Set down exactly the lines that run from the one containing "left: 576px ->" to the end of the material below, both included, without pictures.

--

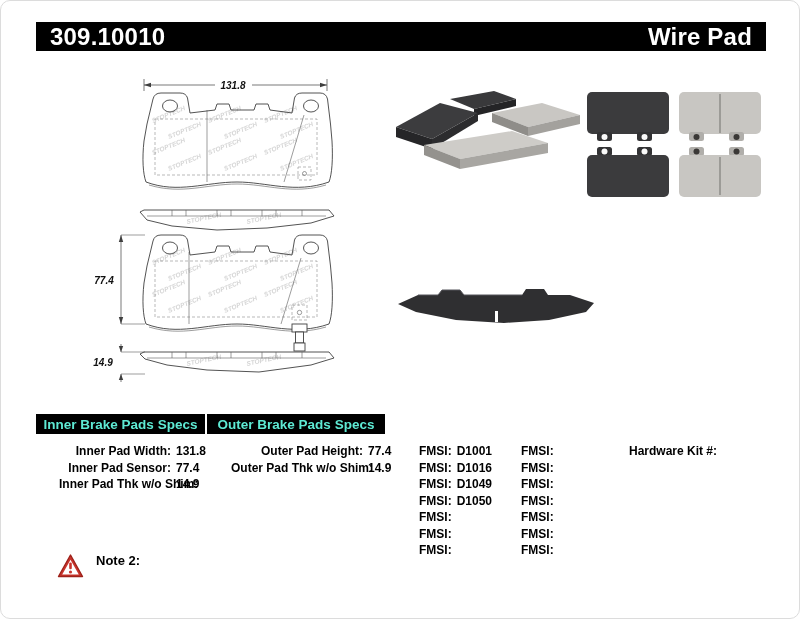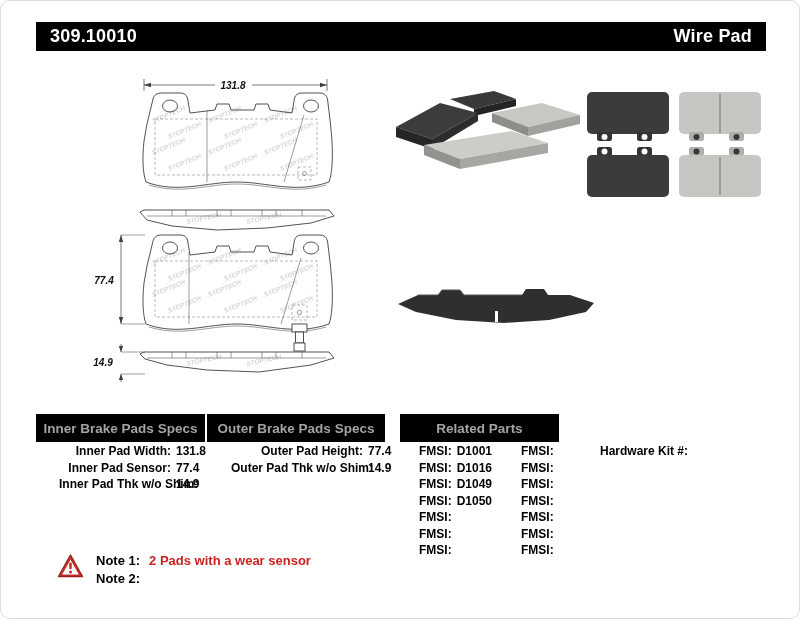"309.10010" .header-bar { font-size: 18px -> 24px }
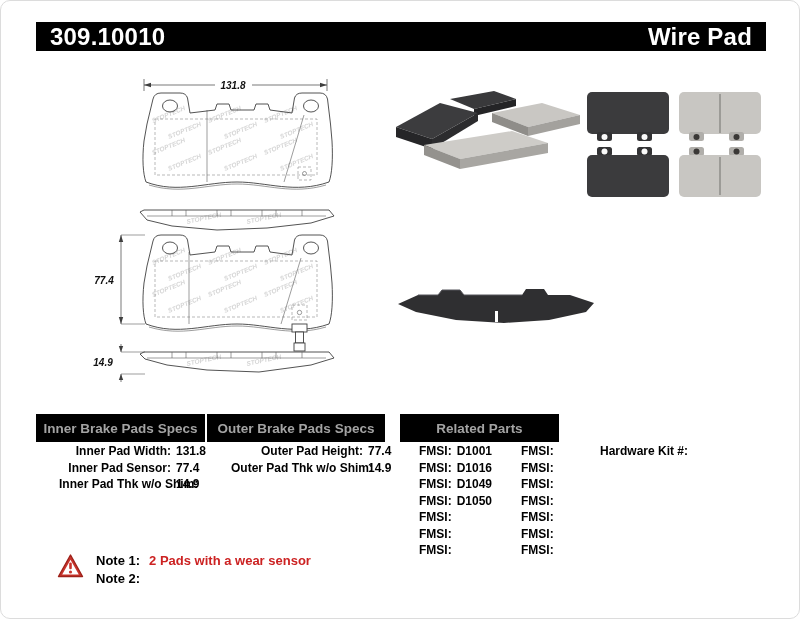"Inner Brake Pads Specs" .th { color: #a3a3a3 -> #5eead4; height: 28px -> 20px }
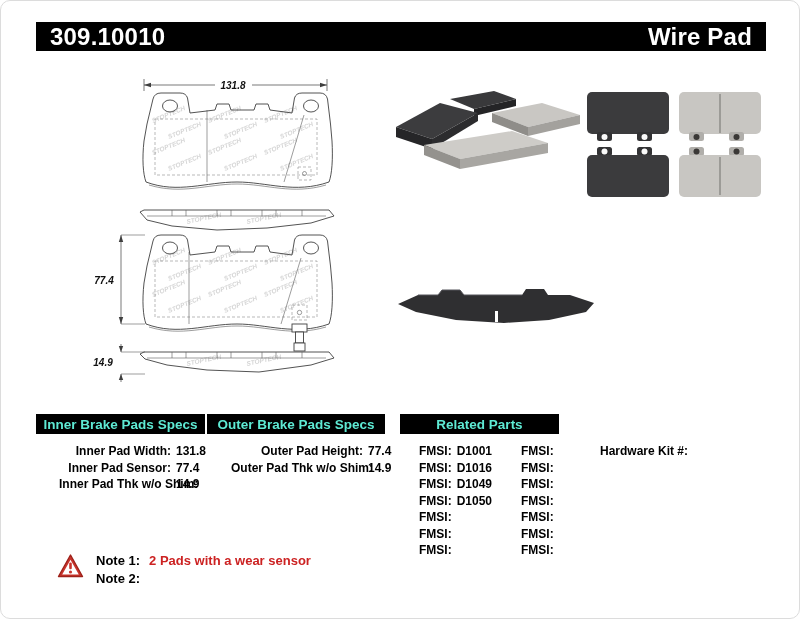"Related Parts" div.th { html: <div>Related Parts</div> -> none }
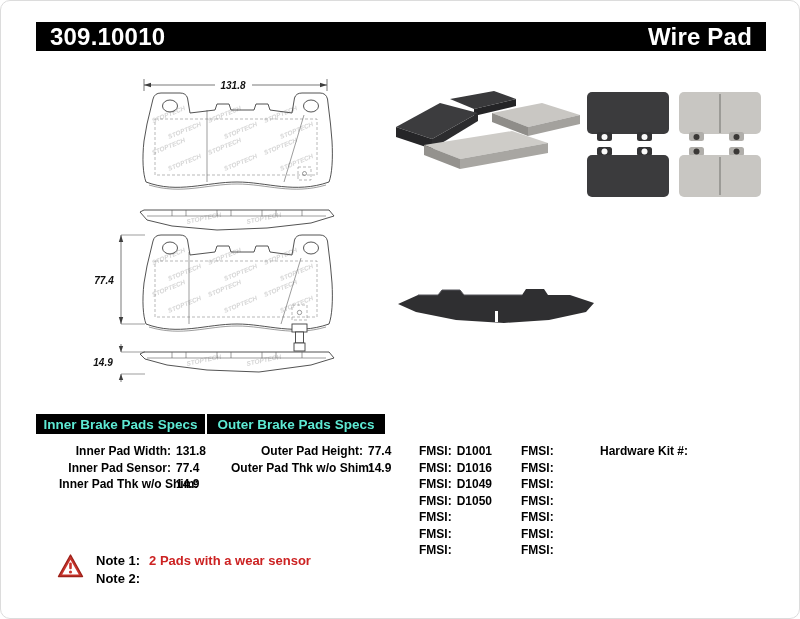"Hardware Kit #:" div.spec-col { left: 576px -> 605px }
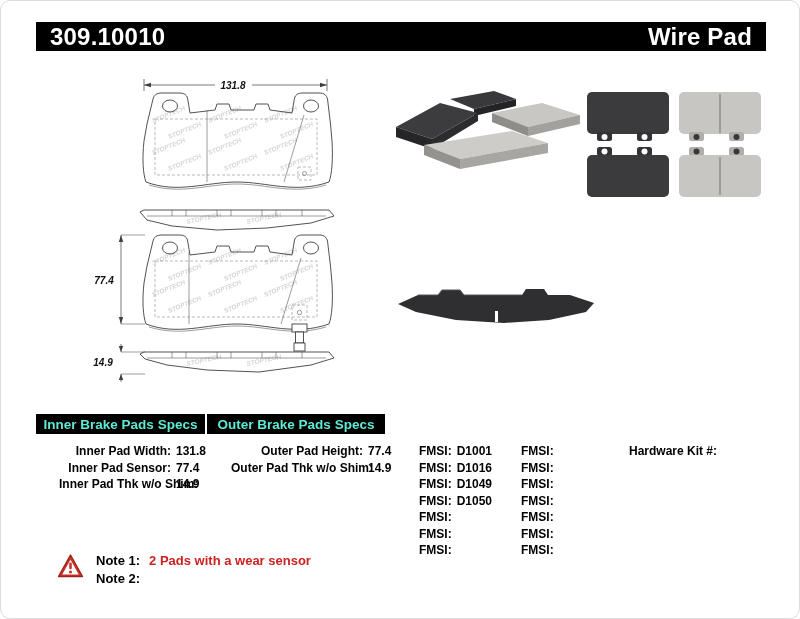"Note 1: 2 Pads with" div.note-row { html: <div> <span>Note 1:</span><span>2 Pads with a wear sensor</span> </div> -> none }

--

SOLUTION FOR THIS EXERCISE:
"Hardware Kit #:" div.spec-col { left: 576px -> 605px }
"Note 1: 2 Pads with" div.note-row { html: <div> <span>Note 1:</span><span>2 Pads with a wear sensor</span> </div> -> none }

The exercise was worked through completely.